The interactions of miR-34a in atherosclerosis are also interesting. Some interactions are already reported in atherosclerosis, such as the interaction with SIRT1. From the literature it is known that miR-34 represses SIRT1 and thereby regulates apoptosis,[61] which is one of the main mechanisms during the second and third AHA stage. However, it also interacts with PDGFRA/PDGFRB, MEK1, and CDK4/6, regulating rat mesangial cell proliferation in glomerulonephritis.[62] Since these genes are also contained in the CBNs for atherosclerosis, these interactions could be a promising target in atherosclerosis.

Combining the first two stages/networks, miR-155 (31), miR-126 (25), miR-21 (16), miR-146a (13), and miR-124 (11) have the largest number of targets (in brackets) listed in atheMir.


#

(III) Foam Cell Formation

During foam cell formation, other miRNAs play an important role ([Supplementary Fig. S11], available in the online version): miR-21 (24), miR-155 (6), and miR-34a (4) are the most connected miRNAs.

With 24 found interactions, miR-21 appears to have a central role. Among its target genes are AKT1, MAPK8, FASLG, PPARA, CXCL2, and pTEN. While Andreou et al do not mention miR-199a in this stage (or a related process), atheMir predicts miR-199a interacting with both EGR1 and CD14 in this stage. It has been shown that EGR1 is a strong positive regulator of miR-199a.[63] In addition, CD14 is coexpressed with miR-199a and is known to regulate CXCL2, IL6, TNFA, and NO production.[64] miR-370 targets KDR and FOXO1 according to our database. It is known that both genes can block the AKT/FOXO1 signaling pathway in the context of cerebral aneurysm.[65] The inhibition of FOXO1 is atherogenic, as it leads to increased vascular calcification in atherosclerosis.[66]


#

(IV) Smooth Muscle Cell Activation

In the fourth stage of atherosclerosis, SMCs are activated, forming the lipid core and initiating fibrous cap formation. In addition to SMCs, endothelial cells are involved in the following.

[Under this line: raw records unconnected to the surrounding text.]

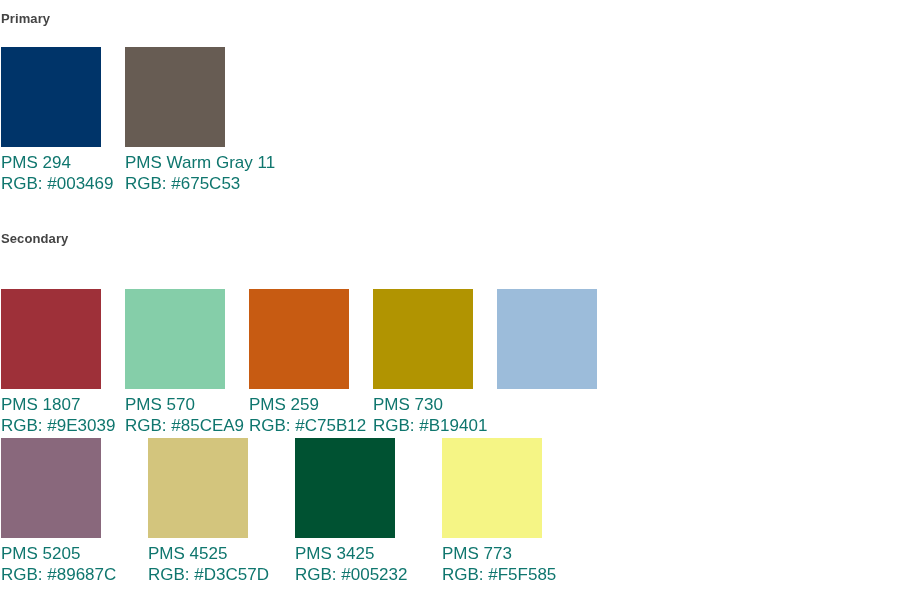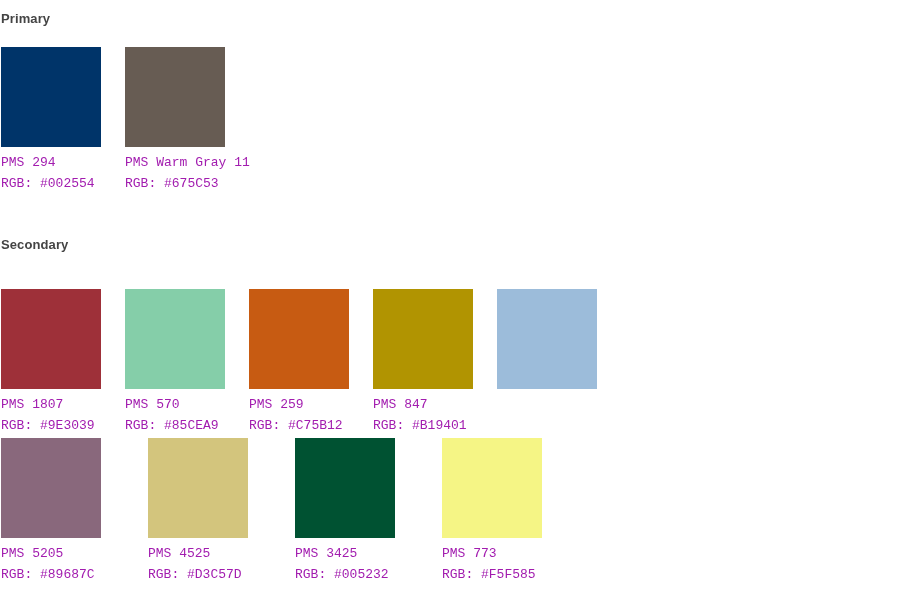--- a/index.html
+++ b/index.html
@@ -24,21 +24,21 @@
   .section-header {
     position: absolute;
     left: 1px;
     font-size: 13px;
     font-weight: bold;
     color: #444444;
     letter-spacing: 0.1px;
     white-space: nowrap;
   }
   #header-primary   { top: 11px; }
-  #header-secondary { top: 237px; }
+  #header-secondary { top: 231px; }
 
   .swatch-row {
     position: absolute;
     left: 1px;
     display: flex;
     flex-direction: row;
   }
   #row-primary      { top: 47px; }
   #row-secondary-1  { top: 289px; }
   #row-secondary-2  { top: 438px; gap: 23px; }
@@ -52,40 +52,39 @@
   .swatch-chip {
     width: 100px;
     height: 100px;
     display: block;
   }
   .swatch-labels {
     margin-top: 5px;
   }
   .swatch-name,
   .swatch-rgb {
-    font-size: 13px;
+    font-size: 17px;
     line-height: 21px;
-    color: #a21caf;
+    color: #0f766e;
     white-space: nowrap;
-    font-family: Liberation Mono, monospace;
   }
 </style>
 </head>
 <body>
 
 <div class="page">
 
   <div class="section-header" id="header-primary">Primary</div>
 
   <div class="swatch-row" id="row-primary">
       <div class="swatch-cell">
         <div class="swatch-chip" style="background-color: rgb(0, 52, 105);"></div>
         <div class="swatch-labels">
           <div class="swatch-name">PMS 294</div>
-          <div class="swatch-rgb">RGB: #002554</div>
+          <div class="swatch-rgb">RGB: #003469</div>
         </div>
       </div>
       <div class="swatch-cell">
         <div class="swatch-chip" style="background-color: rgb(103, 92, 83);"></div>
         <div class="swatch-labels">
           <div class="swatch-name">PMS Warm Gray 11</div>
           <div class="swatch-rgb">RGB: #675C53</div>
         </div>
       </div>
     </div>
@@ -110,21 +109,21 @@
       <div class="swatch-cell">
         <div class="swatch-chip" style="background-color: rgb(199, 91, 18);"></div>
         <div class="swatch-labels">
           <div class="swatch-name">PMS 259</div>
           <div class="swatch-rgb">RGB: #C75B12</div>
         </div>
       </div>
       <div class="swatch-cell">
         <div class="swatch-chip" style="background-color: rgb(177, 148, 1);"></div>
         <div class="swatch-labels">
-          <div class="swatch-name">PMS 847</div>
+          <div class="swatch-name">PMS 730</div>
           <div class="swatch-rgb">RGB: #B19401</div>
         </div>
       </div>
       <div class="swatch-cell">
         <div class="swatch-chip" style="background-color: rgb(156, 188, 218);"></div>
       </div>
     </div>
 
   <div class="swatch-row" id="row-secondary-2">
       <div class="swatch-cell">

During SMC activation, the miRNAs with more than 20 targets are miR-126 (31), miR-146a (30), miR-21 (27), and miR-155 (21). Indeed, for most genes in the enriched causal network, regulation by many miRNAs has been reported.

The miR-152 interactions are of special interest, because miR-152 is known to be relevant in atherosclerosis. In addition, we find further interactions in other contexts (diseases). In our network, miR-152 targets, among others, ESR1, ADAM17, KDR, and VEGFA. It has been shown that ESR1 expression is reduced via miR-152 repressing deoxyribonucleic acid methyltransferase. A high level of ESR1 is reported to protect against atherosclerosis.[67] Another target of miR-152 is ADAM17. A high ADAM17 expression is known to decrease lesion formation[68] and, thereby, functions in an atheroprotective manner. Thus, miR-152 is an interesting target in atherosclerosis because it can reduce lesion formation via two different pathways. Furthermore, it regulates apoptosis in brain microvascular endothelial cells via PTEN and Bax.[69]


#

(V) Platelet Activation

The fifth stage of atherosclerosis is platelet activation with thrombus formation from the necrotic core. Compared with the previous stage, the enriched miRNA network is considerably smaller, however, also interesting ([Supplementary Fig. S14], available in the online version).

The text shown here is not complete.